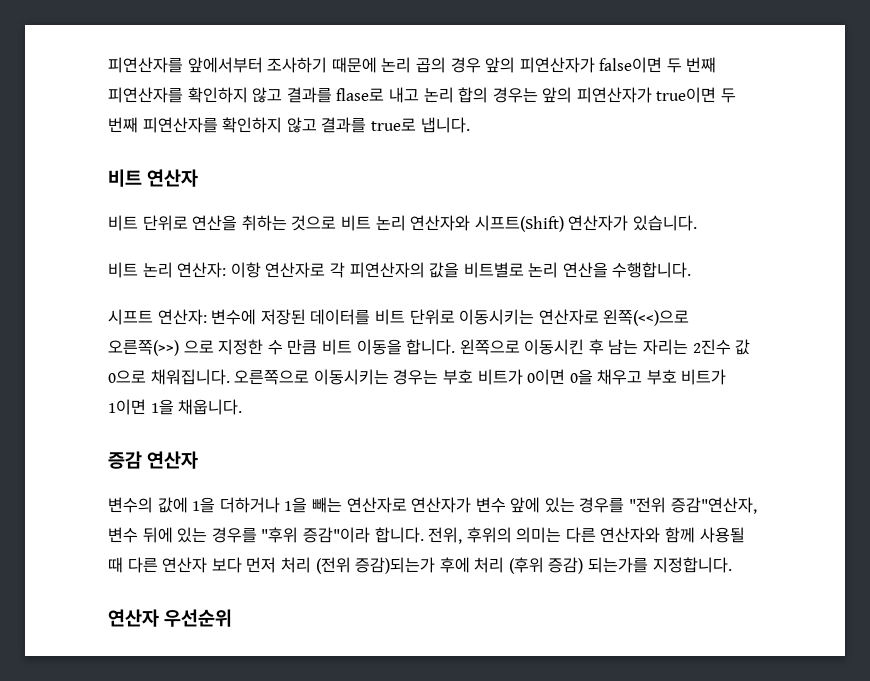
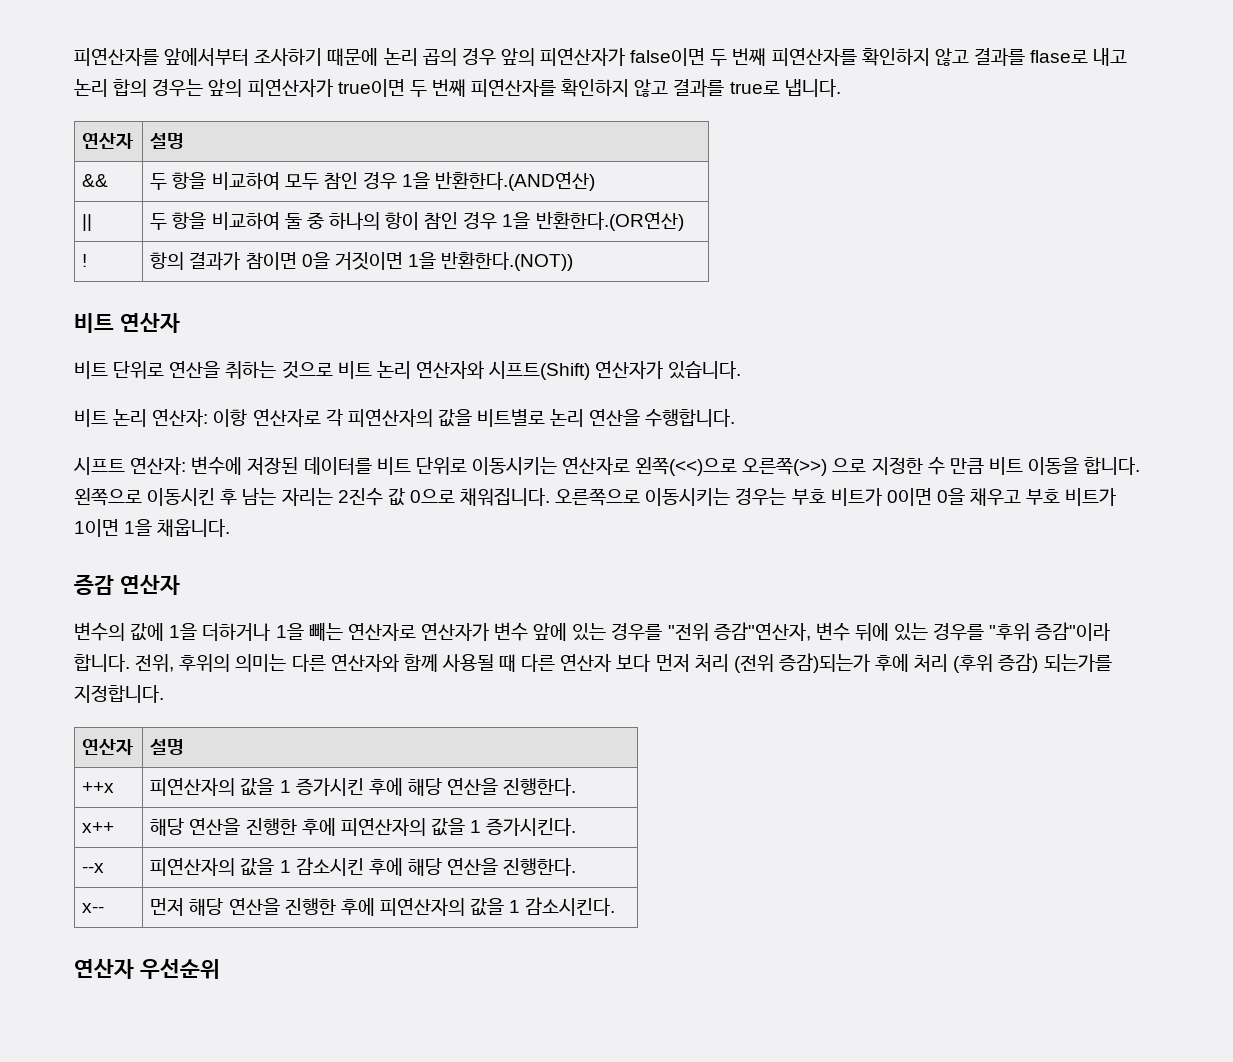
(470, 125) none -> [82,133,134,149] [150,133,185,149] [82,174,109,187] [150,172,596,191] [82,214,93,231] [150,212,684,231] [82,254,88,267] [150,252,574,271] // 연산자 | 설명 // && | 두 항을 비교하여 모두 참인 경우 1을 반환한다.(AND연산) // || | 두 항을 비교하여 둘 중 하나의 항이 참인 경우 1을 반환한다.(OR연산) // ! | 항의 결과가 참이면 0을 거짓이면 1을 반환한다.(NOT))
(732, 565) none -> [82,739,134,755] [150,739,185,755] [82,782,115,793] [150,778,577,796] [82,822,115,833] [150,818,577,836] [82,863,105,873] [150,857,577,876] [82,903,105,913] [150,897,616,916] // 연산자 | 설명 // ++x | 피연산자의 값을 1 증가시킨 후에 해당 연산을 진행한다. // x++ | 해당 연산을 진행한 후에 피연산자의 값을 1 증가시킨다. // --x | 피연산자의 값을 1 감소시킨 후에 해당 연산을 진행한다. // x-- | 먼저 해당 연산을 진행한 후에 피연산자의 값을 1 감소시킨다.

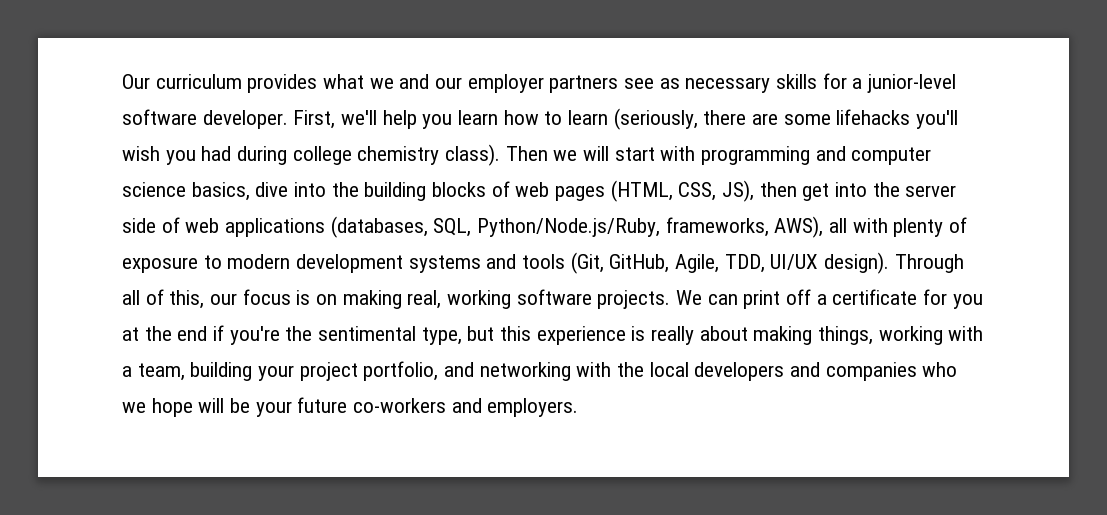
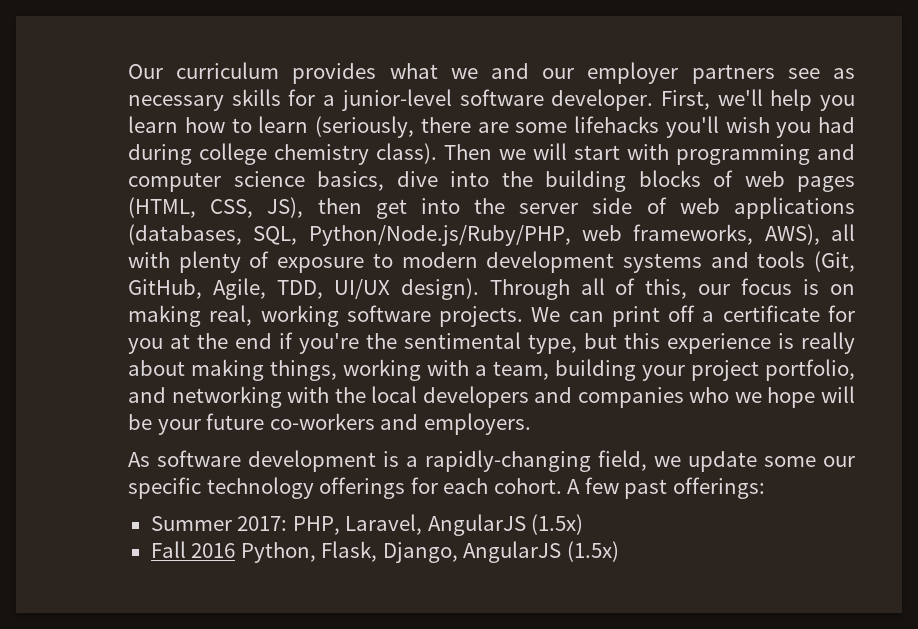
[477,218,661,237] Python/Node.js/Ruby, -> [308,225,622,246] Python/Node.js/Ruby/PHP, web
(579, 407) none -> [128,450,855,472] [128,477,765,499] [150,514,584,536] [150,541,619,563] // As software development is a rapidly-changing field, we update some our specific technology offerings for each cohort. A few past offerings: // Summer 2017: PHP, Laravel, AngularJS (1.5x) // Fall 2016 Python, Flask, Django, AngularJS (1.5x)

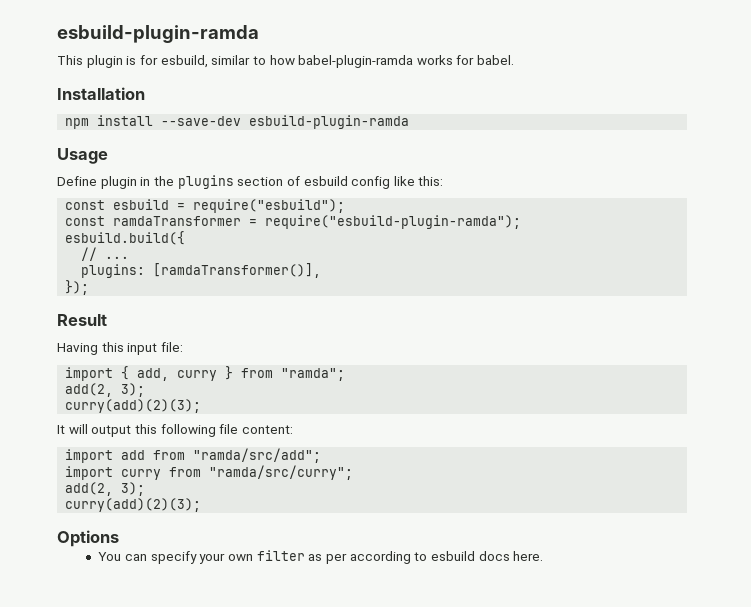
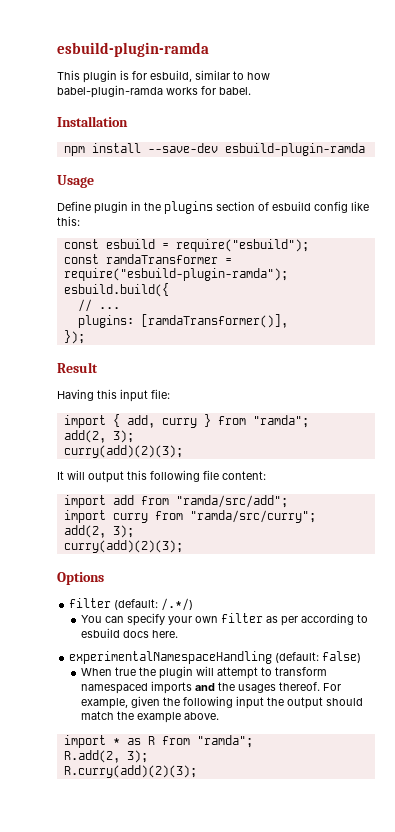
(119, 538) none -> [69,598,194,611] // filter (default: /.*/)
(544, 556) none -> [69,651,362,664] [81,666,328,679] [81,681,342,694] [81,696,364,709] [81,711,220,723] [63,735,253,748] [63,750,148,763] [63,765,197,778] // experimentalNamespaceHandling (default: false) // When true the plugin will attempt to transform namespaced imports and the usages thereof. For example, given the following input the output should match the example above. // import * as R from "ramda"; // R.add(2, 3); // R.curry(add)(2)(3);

**Task item:** Give back the records above word for word, minus any image they hold.

**Your response:**
(470, 125) none -> [82,133,134,149] [150,133,185,149] [82,174,109,187] [150,172,596,191] [82,214,93,231] [150,212,684,231] [82,254,88,267] [150,252,574,271] // 연산자 | 설명 // && | 두 항을 비교하여 모두 참인 경우 1을 반환한다.(AND연산) // || | 두 항을 비교하여 둘 중 하나의 항이 참인 경우 1을 반환한다.(OR연산) // ! | 항의 결과가 참이면 0을 거짓이면 1을 반환한다.(NOT))
(732, 565) none -> [82,739,134,755] [150,739,185,755] [82,782,115,793] [150,778,577,796] [82,822,115,833] [150,818,577,836] [82,863,105,873] [150,857,577,876] [82,903,105,913] [150,897,616,916] // 연산자 | 설명 // ++x | 피연산자의 값을 1 증가시킨 후에 해당 연산을 진행한다. // x++ | 해당 연산을 진행한 후에 피연산자의 값을 1 증가시킨다. // --x | 피연산자의 값을 1 감소시킨 후에 해당 연산을 진행한다. // x-- | 먼저 해당 연산을 진행한 후에 피연산자의 값을 1 감소시킨다.

[477,218,661,237] Python/Node.js/Ruby, -> [308,225,622,246] Python/Node.js/Ruby/PHP, web
(579, 407) none -> [128,450,855,472] [128,477,765,499] [150,514,584,536] [150,541,619,563] // As software development is a rapidly-changing field, we update some our specific technology offerings for each cohort. A few past offerings: // Summer 2017: PHP, Laravel, AngularJS (1.5x) // Fall 2016 Python, Flask, Django, AngularJS (1.5x)

(119, 538) none -> [69,598,194,611] // filter (default: /.*/)
(544, 556) none -> [69,651,362,664] [81,666,328,679] [81,681,342,694] [81,696,364,709] [81,711,220,723] [63,735,253,748] [63,750,148,763] [63,765,197,778] // experimentalNamespaceHandling (default: false) // When true the plugin will attempt to transform namespaced imports and the usages thereof. For example, given the following input the output should match the example above. // import * as R from "ramda"; // R.add(2, 3); // R.curry(add)(2)(3);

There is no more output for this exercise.